The social worker analyzed and gathered data during the initial appointment concerning the biological aspects of Felicia’s life. Felicia is a forty-year-old female who reports constant worry. Felicia explained that she has never liked to be alone and would cry inconsolably when her mother tried dropping her off for kindergarten. Felicia also mentioned going to counseling when she was nine years old after her parents divorced because of her “clinginess.”  Separation anxiety is often seen in children when they first begin attending school but can occur at all ages and in many situations” (Gray, 2016, p.163). Children with separation anxiety usually get upset and are inconsolable over things that generally should not upset someone that bad. If separation anxiety or other anxiety disorders are not treated during childhood, they can persist into adulthood (Gray, 2016).   

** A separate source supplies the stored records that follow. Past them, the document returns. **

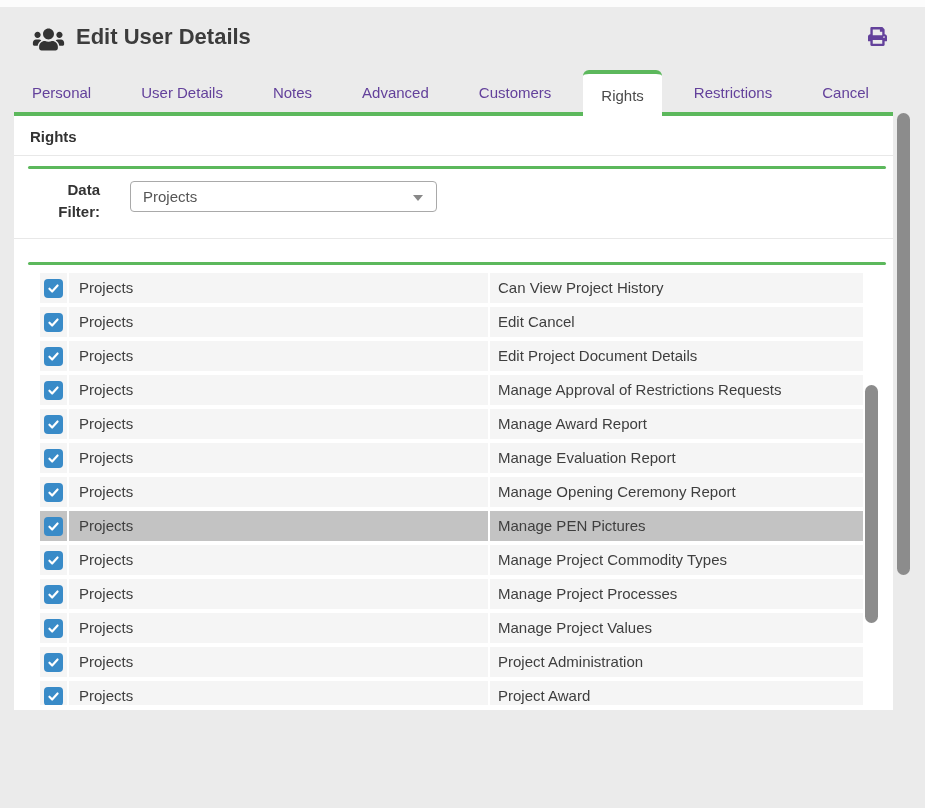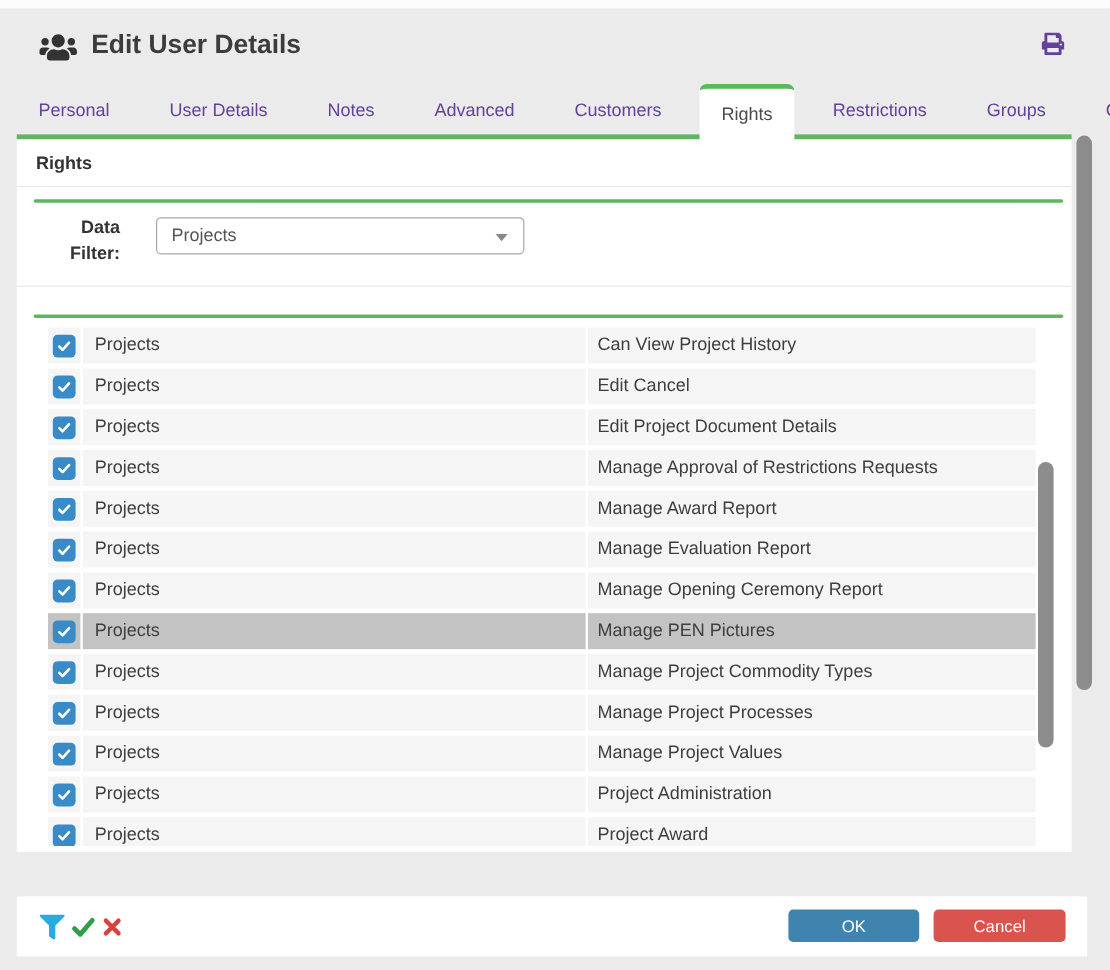--- a/index.html
+++ b/index.html
@@ -78,21 +78,20 @@
 
   <div class="green-underline"></div>
   <div class="tab-bar">
       <div class="tab"><span>Personal</span></div>
       <div class="tab"><span>User Details</span></div>
       <div class="tab"><span>Notes</span></div>
       <div class="tab"><span>Advanced</span></div>
       <div class="tab"><span>Customers</span></div>
       <div class="tab active"><span>Rights</span></div>
       <div class="tab"><span>Restrictions</span></div>
-      <div class="tab"><span>Groups</span></div>
       <div class="tab"><span>Cancel</span></div>
     </div>
 
   <div class="content">
     <div class="section-heading">Rights</div>
     <div class="divider d1"></div>
 
     <div class="green-bar g1"></div>
     <div class="filter-label">Data Filter:</div>
     <div class="dropdown">
@@ -246,36 +245,15 @@
     </div>
     <div class="cell cell-category">Projects</div>
     <div class="cell cell-name">Project Award</div>
   </div>
         </div>
     </div>
 
     <div class="inner-scroll-thumb"></div>
   </div>
 
-  <div class="footer">
-    <div class="footer-icons">
-      <span class="filter-icon">
-        <svg viewBox="0 0 512 512" width="21" height="21">
-            <path fill="currentColor" d="M487.976 0H24.028C2.71 0-8.047 25.866 7.058 40.971L192 225.941V432c0 7.831 3.821 15.17 10.237 19.662l80 55.98C298.02 518.69 320 507.493 320 487.98V225.941l184.947-184.97C520.021 25.896 509.338 0 487.976 0z"></path>
-          </svg>
-      </span>
-      <span class="check-icon">
-        <svg viewBox="0 0 24 24" width="21" height="21">
-            <path fill="none" stroke="currentColor" stroke-width="4.5" stroke-linecap="round" stroke-linejoin="round" d="M3.5 13.5l5.5 5.5L20.5 5.5"></path>
-          </svg>
-      </span>
-      <span class="x-icon">
-        <svg viewBox="0 0 24 24" width="17" height="17">
-            <path stroke="currentColor" stroke-width="5" stroke-linecap="round" d="M4.5 4.5l15 15M19.5 4.5l-15 15"></path>
-          </svg>
-      </span>
-    </div>
-    <button class="btn btn-ok">OK</button>
-    <button class="btn btn-cancel">Cancel</button>
-  </div>
 
   <div class="outer-scroll-thumb"></div>
 </div>
 
 </body></html>

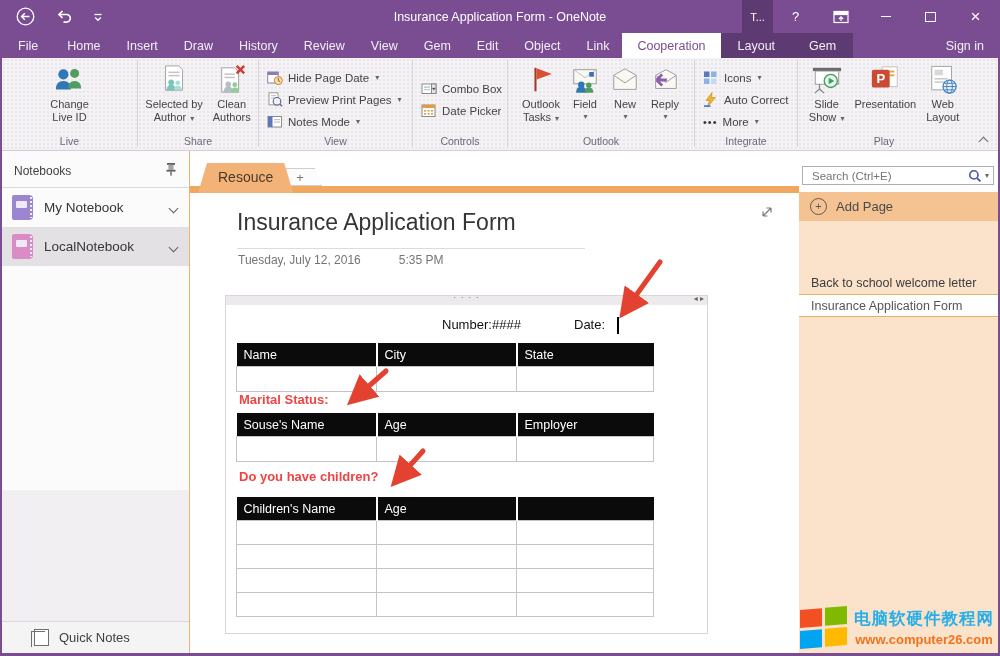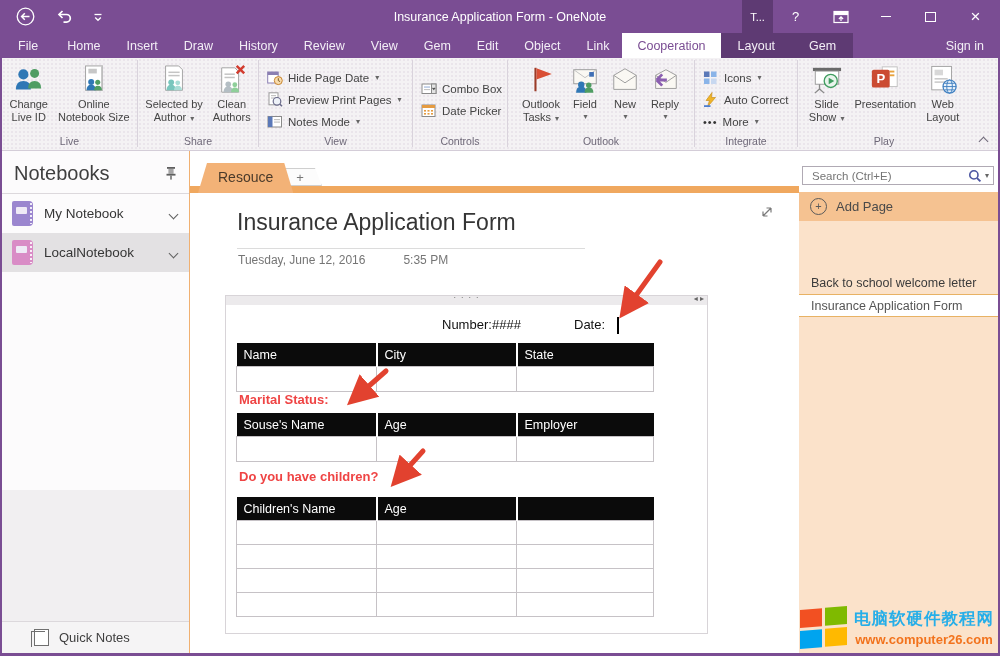--- a/index.html
+++ b/index.html
@@ -42,21 +42,21 @@
   .dd{font-size:8px;color:#666;margin-left:1px;}
   .collapse-ribbon{position:absolute;right:10px;bottom:6px;width:10px;height:8px;display:flex;align-items:center;justify-content:center;}
   .chev{display:inline-block;width:6px;height:6px;border-right:1.5px solid #6e6878;border-bottom:1.5px solid #6e6878;}
   .chev.up{transform:rotate(-135deg);margin-top:3px;}
   .chev.down{transform:rotate(45deg);margin-top:-3px;border-color:#5f5f5f;}
   .more-dots{font-size:11px;letter-spacing:1px;color:#333;}
   
   .main{display:flex;height:502px;position:relative;}
   
   .sidebar{width:188px;background:#fcfbfc;position:relative;border-right:1px solid #f0b071;box-sizing:border-box;flex:none;}
-  .nb-header{display:flex;align-items:center;padding:11px 12px 8px 12px;font-size:20px;color:#3f3f3f;
+  .nb-header{display:flex;align-items:center;padding:11px 12px 8px 12px;font-size:12px;color:#3f3f3f;
              border-bottom:1px solid #dcd8dc;}
   .nb-row{display:flex;align-items:center;height:39px;padding:0 12px 0 10px;gap:11px;font-size:13.5px;color:#363636;}
   .nb-row.selected{background:#e3e1e3;}
   .nbicon{width:21px;height:25px;border-radius:2px 4px 4px 2px;position:relative;flex:none;}
   .nbicon.purple{background:#9b86cf;}
   .nbicon.pink{background:#d98cc6;}
   .nbicon::before{content:"";position:absolute;left:4px;top:6px;width:11px;height:7px;background:#efeaf6;border-radius:1px;}
   .nbicon::after{content:"";position:absolute;right:1px;top:2px;bottom:2px;width:2px;
                  background:repeating-linear-gradient(to bottom,rgba(255,255,255,.85) 0 2px,transparent 2px 4px);}
   .nb-chev{margin-left:auto;}
@@ -198,35 +198,20 @@
               <svg width="30" height="30" viewBox="0 0 32 32">
             <circle cx="10" cy="10" r="5.4" fill="#2f77b5"></circle>
                 <path d="M2 26 q0 -9 8 -9 q8 0 8 9 z" fill="#2f77b5"></path>
             <circle cx="22" cy="9" r="4.8" fill="#4f9d63"></circle>
                 <path d="M15 25 q0 -8 7 -8 q7 0 7 8 z" fill="#4f9d63"></path>
           </svg>
             </span>
           <span>Change</span>
           <span>Live ID</span>
         </div>
-        <div class="bigbtn">
-          <span class="icw">
-              <svg width="30" height="30" viewBox="0 0 32 32">
-            <rect x="7" y="1" width="18" height="26" fill="#fff" stroke="#a0a0a0"></rect>
-            <rect x="23.5" y="1" width="1.8" height="26" fill="#c7c7c7"></rect>
-            <rect x="10" y="4" width="9" height="5" fill="#c7c7c7"></rect>
-            <circle cx="13" cy="18" r="3.2" fill="#2f77b5"></circle>
-                <path d="M8 27 q0 -6 5 -6 q5 0 5 6 z" fill="#2f77b5"></path>
-            <circle cx="20" cy="18.5" r="2.7" fill="#4f9d63"></circle>
-                <path d="M16 27 q0 -5 4 -5 q4.5 0 4.5 5 z" fill="#4f9d63"></path>
-          </svg>
-            </span>
-          <span>Online</span>
-          <span>Notebook Size</span>
-        </div>
       </div>
       <div class="glabel">Live</div>
     </div>
     <div class="rsep"></div>
 
     <div class="rgroup" style="width:120px">
       <div class="rbody">
         <div class="bigbtn">
           <span class="icw">
               <svg width="30" height="30" viewBox="0 0 32 32">
@@ -507,21 +492,21 @@
       <div class="orangebar"></div>
 
       <span class="pg-expand">
         <svg width="14" height="14" viewBox="0 0 14 14">
           <path d="M3 11 L11 3 M11 3 h-4.5 M11 3 v4.5 M3 11 h4.5 M3 11 v-4.5" stroke="#7a7a7a" stroke-width="1.2" fill="none"></path>
         </svg>
       </span>
 
       <div class="pg-title">Insurance Application Form</div>
       <div class="pg-date">
-        <span>Tuesday, June 12, 2016</span><span class="pg-time">5:35 PM</span>
+        <span>Tuesday, July 12, 2016</span><span class="pg-time">5:35 PM</span>
       </div>
 
       <div class="container">
         <div class="handlebar">
           <span class="handle-dots">· · · ·</span>
           <span class="handle-nav">◂ ▸</span>
         </div>
 
         <span class="fline" style="left:216px;top:21px">Number:</span>
         <span class="fline" style="left:266px;top:21px">####</span>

When assessing Felicia, the social worker also considered psychological aspects. During the initial appointment, Felicia denies any feelings of worthlessness, hopelessness, guilt, or suicidal ideation. She also reported no change in weight, sleeping habits, or psychomotor changes indicative of depressive mood disorders (Gray, 2016). However, Felicia talked about her excessive worrying with her main complaint of always being on edge. Felicia reports that her live-in boyfriend of ten years abruptly left her. She conveys feelings of sadness, difficulty concentrating and feeling tense and fatigued. According to the Diagnostic and Statistical Manual of Mental Disorder (DSM–5; American psychiatric Association, 2013), some criteria for Generalized anxiety disorder are “feeling on edge, being easily fatigued, difficulty in concentrating, and muscle tension” (p. 37). Felicia admits to worrying about several things, such as making enough money, fear that something terrible would happen if she left the house, and “agonized” about making mistakes at work regarding her routine tasks.  According to the DSM-5 (2013), “the essential feature of generalized anxiety disorder is excessive anxiety and worry about several events or activities” (p. 222).


Felicia is an administrative assistant. She has never married and has no children. Felicia reports that she has never liked to be alone and has had a boyfriend since age sixteen. Felicia also reports a change in social routine and activities since her live-in boyfriend of ten years left her for another woman. Felicia reports that before losing her boyfriend, she was successful at work, had an excellent social network of friends, and jogged regularly. Felicia now reports excessive worry about routine job tasks, leaving her house to go anywhere during the day or night out of fear something may happen to her. Felicia’s excessive worry and anxiety have taken a toll on her social life, as she cannot leave her house. Felicia reports being at home allows her to relax. There she can enjoy a good movie or book. Anxiety can be produced from a life stressor such as losing a loved one, changes in the environment, or moving. People with anxiety tend to avoid situations and places that make their anxiety peak, as “anxiety rarely occurs in isolation” (Gray, 2016, p. 162).        


Felicia has insight into her problems by being aware of her feelings and noticing changes in her social and physical routines and sought help through her primary care physician and followed through with a referral to be evaluated in an outpatient setting. Felicia’s other strengths include having a great job as an administrative assistant, having no suicide ideation, and capable of living a successful life as she was doing before her breakup (Gray, 2016).


American Psychiatric Association, (2013). Diagnostic and statistical manual of mental disorders (DSM) (5thed.). Arlington, VA.

Gray, S. (2016). Psychopathology: A competency-based assessment model for social workers (4thed.)  Brooks/Cole.